Lo yoga riduce il colesterolo e fa bene al cuore

yoga2Lo yoga migliora la salute cardio-metabolica e chi lo pratica ne ha un buon aiuto nella lotta contro l’ipercolesterolemia, un problema che affligge un numero sempre maggiore di italiani.
Alcune posizioni che prevedono stiramenti e torsioni addominali sembrano adatte a stimolare sia la muscolatura sia il metabolismo. Ma c’è di più l’attenzione al respiro e alla postura alleviano lo stress e chi si dedica a questa pratica orientale almeno tre ore settimanali migliora il funzionamento dell’intestino, dello stomaco e del fegato, favorendo l’eliminazione di una serie di sostanze nocive, fra le quali i trigliceridi e il colesterolo cattivo Ldl ed a tenere sotto controllo la pressione sanguigna anche meglio di alcune terapie farmacologiche.
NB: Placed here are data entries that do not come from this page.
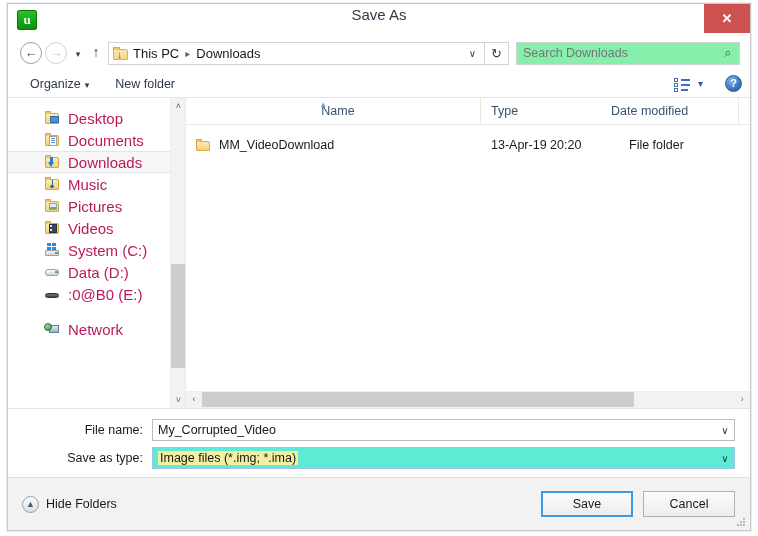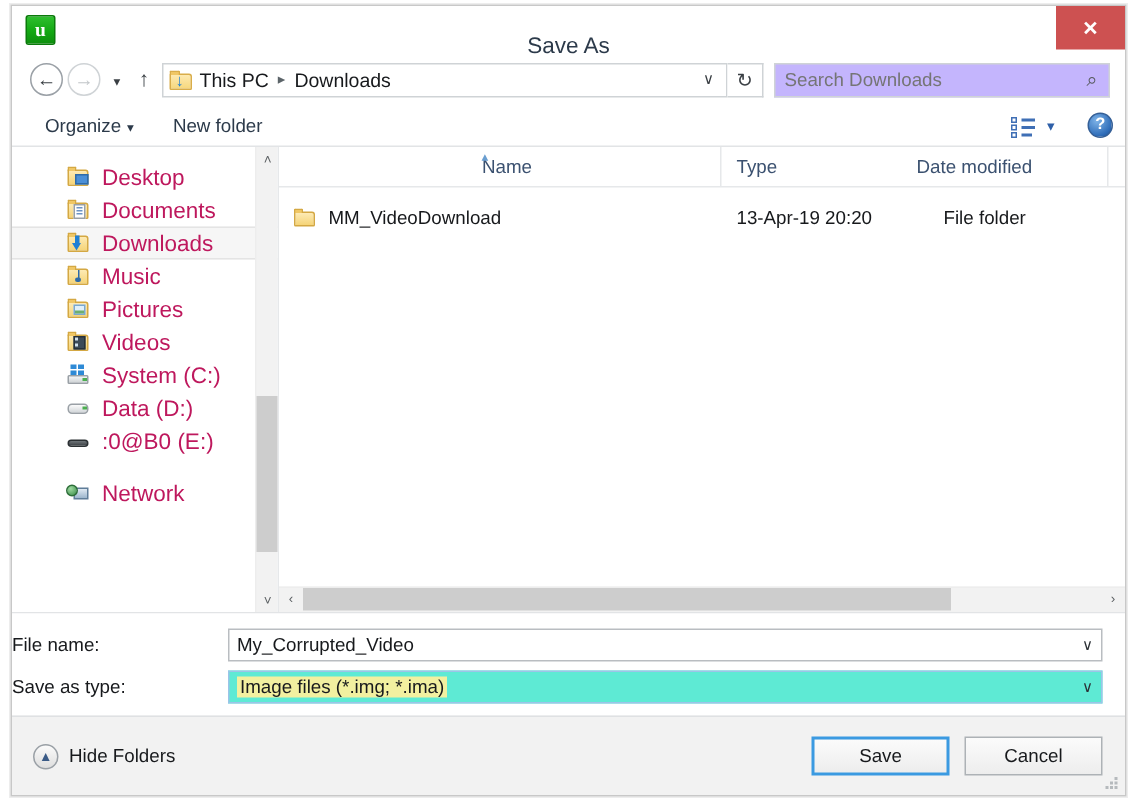"Save As" .title-text { top: 18px -> 2px }
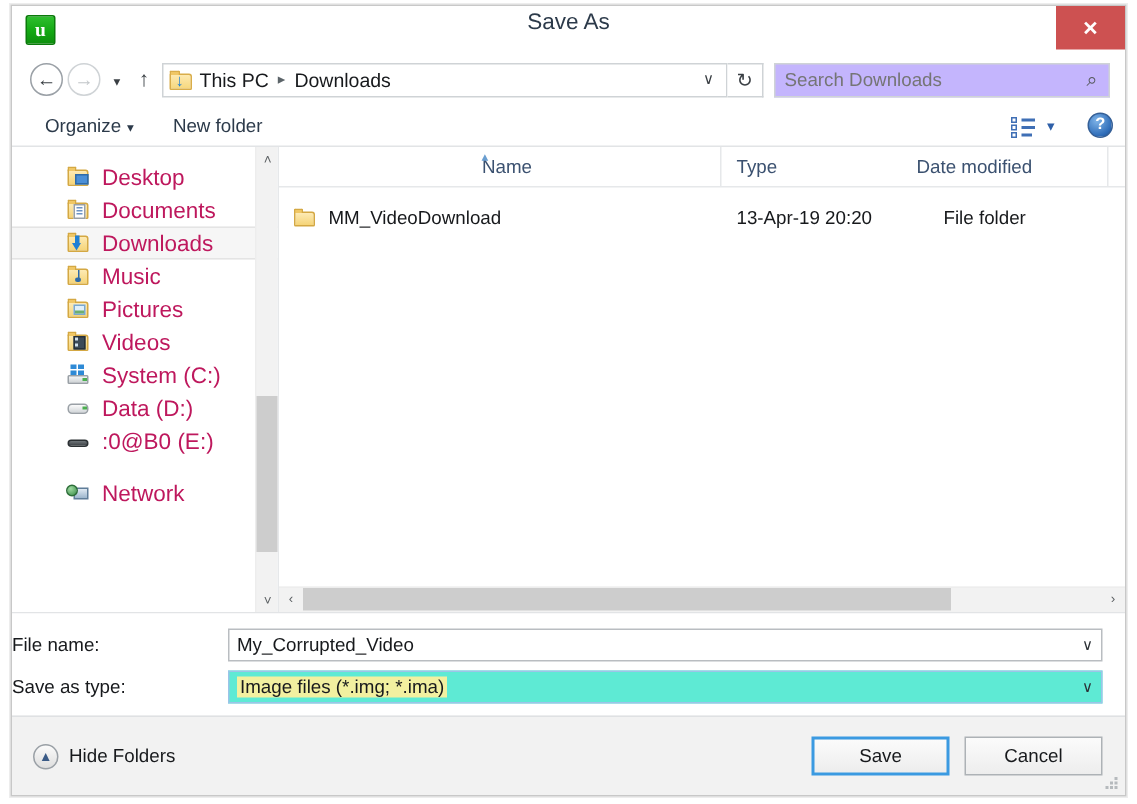"Search Downloads" .search-box { background: #c4b5fd -> #86efac }
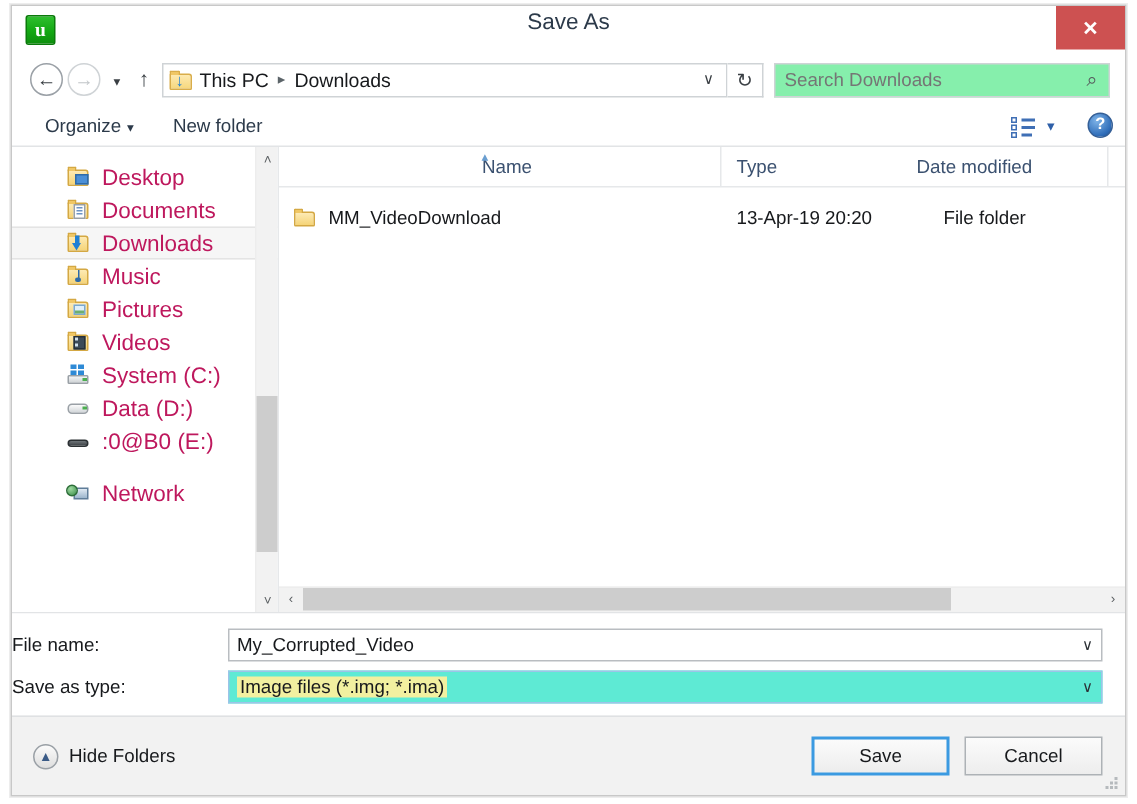"File name:" .form-label { text-align: left -> right }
Praticare yoga può avere gli stessi benefici effetti sulla riduzione dei rischi di malattie cardiovascolari di attività aerobiche come la bicicletta, la corsa o la camminata: lo afferma uno studio condotto in tandem da ricercatori dell’Erasmus University Medical Centre di Rotterdam e della Harvard School of Public Health di Boston e pubblicato sull’European Journal of Preventive Cardiology.
Lo studio ha coinvolto 2768 persone i cui comportamenti sono stati sottoposto a una meta analisi dei fattori che possono ridurre il rischio di malattie cardiovascolari mortali. Facendo la comparazione dei dati è emerso che chi praticava yoga segnalava significative riduzioni dell’indice di massa corporea, diminuzione della pressione e dei livelli di colesterolo LDL (il cosiddetto colesterolo cattivo) e conseguenti innalzamento del colesterolo ‘buono’ HDL.
Lo Yoga si rivelerebbe utile anche ad aumentare le possibilità di smettere di fumare. La chiave di questi benefici risiederebbe secondo i ricercatori nella combinazione di riduzione dello stress e svolgimento di esercizio fisico.